And at the wheel was Charles “Tex” Watson, twenty-three and six foot three, from east Texas. Watson had been a Boy Scout and the captain of his high school football team; he sometimes helped his dad, who ran a gas station and grocery store. At North Texas State University, he’d joined a fraternity and started getting stoned. Soon he dropped out, moved to California, and got a job as a wig salesman. One day he’d picked up a hitchhiker who turned out to be Dennis Wilson of The Beach Boys — a chance occurrence that changed both of their lives forever.
That night in the Ford, all four were dressed in black from head to toe. None of them had a history of violence. They were part of a hippie commune that called itself the Family. Living in isolation at the Spahn Ranch — whose mountainous five hundred acres and film sets had once provided dramatic backdrops for Western-themed movies and TV shows — the Family had assembled a New Age bricolage of environmentalism, anti-establishment politics, free love, and apocalyptic Christianity, rounded out with a vehement rejection of conventional morality. More than anything, they lived according to the whims of their leader, the thirty-four-year-old Charles Milles Manson, who had commanded them to take their trip that night.
They all seemed to have developed drug problems before Manson took them to the next level.
I wouldn’t expect any of them to be any good at violence, except Tex.
Another detail that passed me by while listening was the name of the film Roman Polanski was working on overseas when his wife was murdered:
The four arrived at 10050 Cielo Drive, where the actress Sharon Tate lived with her husband, the filmmaker Roman Polanski. He was away in London at the time, scouting locations for The Day of the Dolphin, a movie in which a dolphin is trained to assassinate the president of the United States.
That is perhaps the most late-60s, early-70s movie imaginable — and it did get made a few years later, directed by Mike Nichols and starring George C. Scott.
The attack is premeditated:
Watson scaled a pole to sever the phone lines to the house. He’d been here before, and he knew where to find them right away. There was an electric gate leading to the driveway, but instead of activating it, the four elected to jump over an embankment and drop onto the main property. All of them were carrying buck knives; Watson also had a .22 Buntline revolver.
I had assumed that the .22 revolver was a small gun, but I looked up what a Buntline revolver was, and it is not small gun:
The Colt Buntline Special was a long-barreled variant of the Colt Single Action Army revolver, which Stuart N. Lake described in his best-selling but largely fictionalized 1931 biography, Wyatt Earp: Frontier Marshal. […] Lake described them as extra-long Colt Single Action Army revolvers, with a 12-inch (300 mm)-long barrel, and stated that Buntline presented them to five lawmen in thanks for their help in contributing local color to his western yarns.

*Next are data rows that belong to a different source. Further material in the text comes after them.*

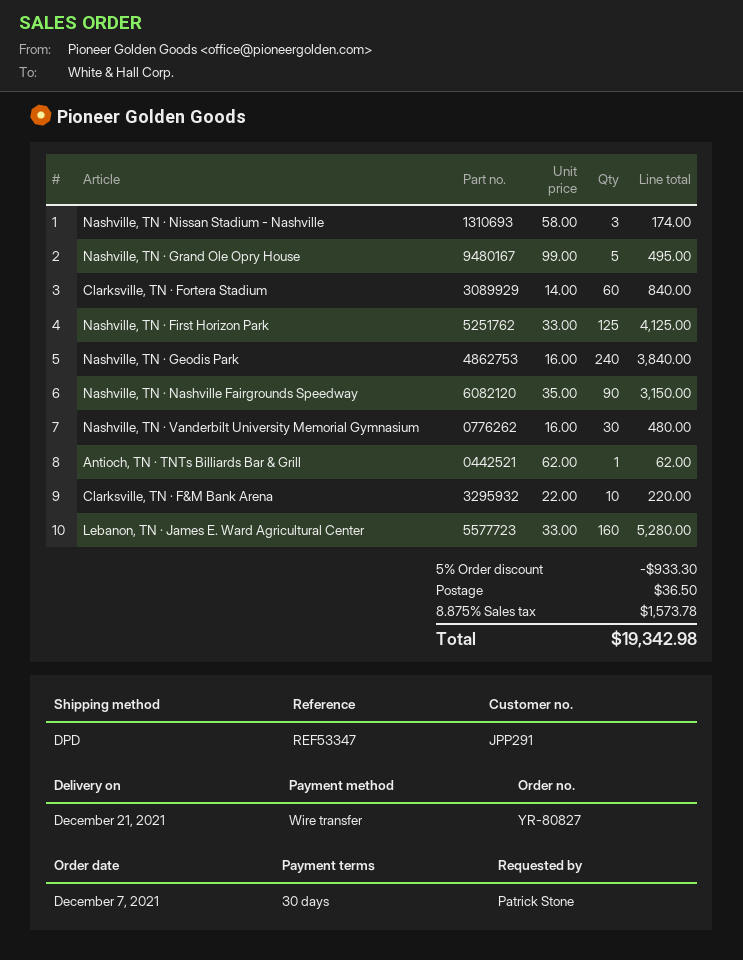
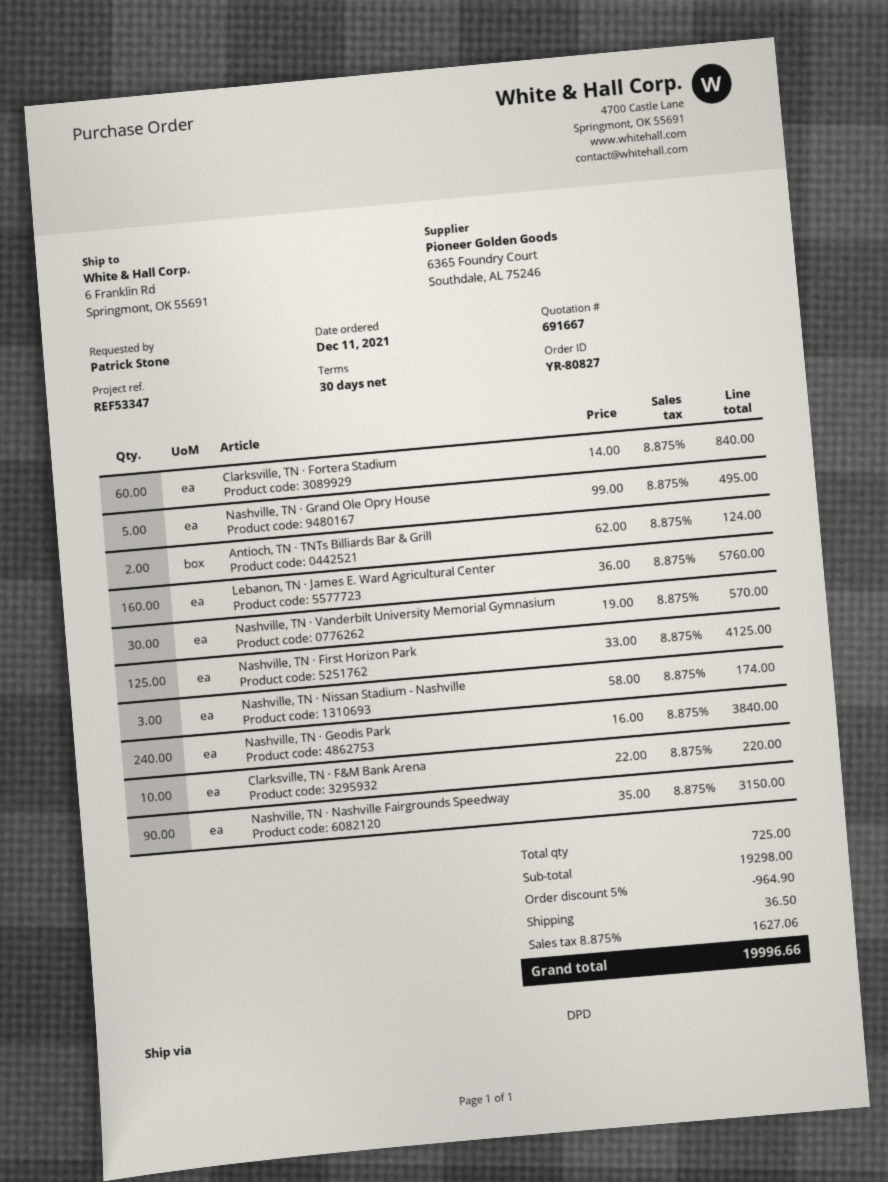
order date: 2021-12-07 -> 2021-12-11
Nashville, TN · Vanderbilt University Memorial Gymnasium: 30 x 16.00 = 480.00 -> 30 x 19.00 = 570.00
Antioch, TN · TNTs Billiards Bar & Grill: 1 x 62.00 = 62.00 -> 2 x 62.00 = 124.00
Lebanon, TN · James E. Ward Agricultural Center: 160 x 33.00 = 5280.00 -> 160 x 36.00 = 5760.00
discount: 5% = 933.30 -> 5% = 964.90
tax: 8.875% = 1573.78 -> 8.875% = 1627.06
total: 19342.98 -> 19996.66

In Tombstone, Wyatt Earp (Kurt Russell) carries a Colt Buntline Special.
The murder weapon was apparently missing its trigger guard:
So many details don’t make sense to me:
At the top of the driveway they found Steven Parent, an eighteen-year-old who’d been visiting the caretaker in the guesthouse to sell him a clock radio. He was sitting in his dad’s white Rambler, having already rolled his window down to activate the gate control. Watson approached the driver’s side and pointed the revolver at his face. “Please don’t hurt me, I won’t say anything!” Parent screamed, raising his arm to protect himself. Watson slashed his left hand with the knife, slicing through the strap of his wristwatch. Then he shot Parent four times, in his arm, his left cheek, and twice in the chest. Parent died instantly, his blood beginning to pool in the car.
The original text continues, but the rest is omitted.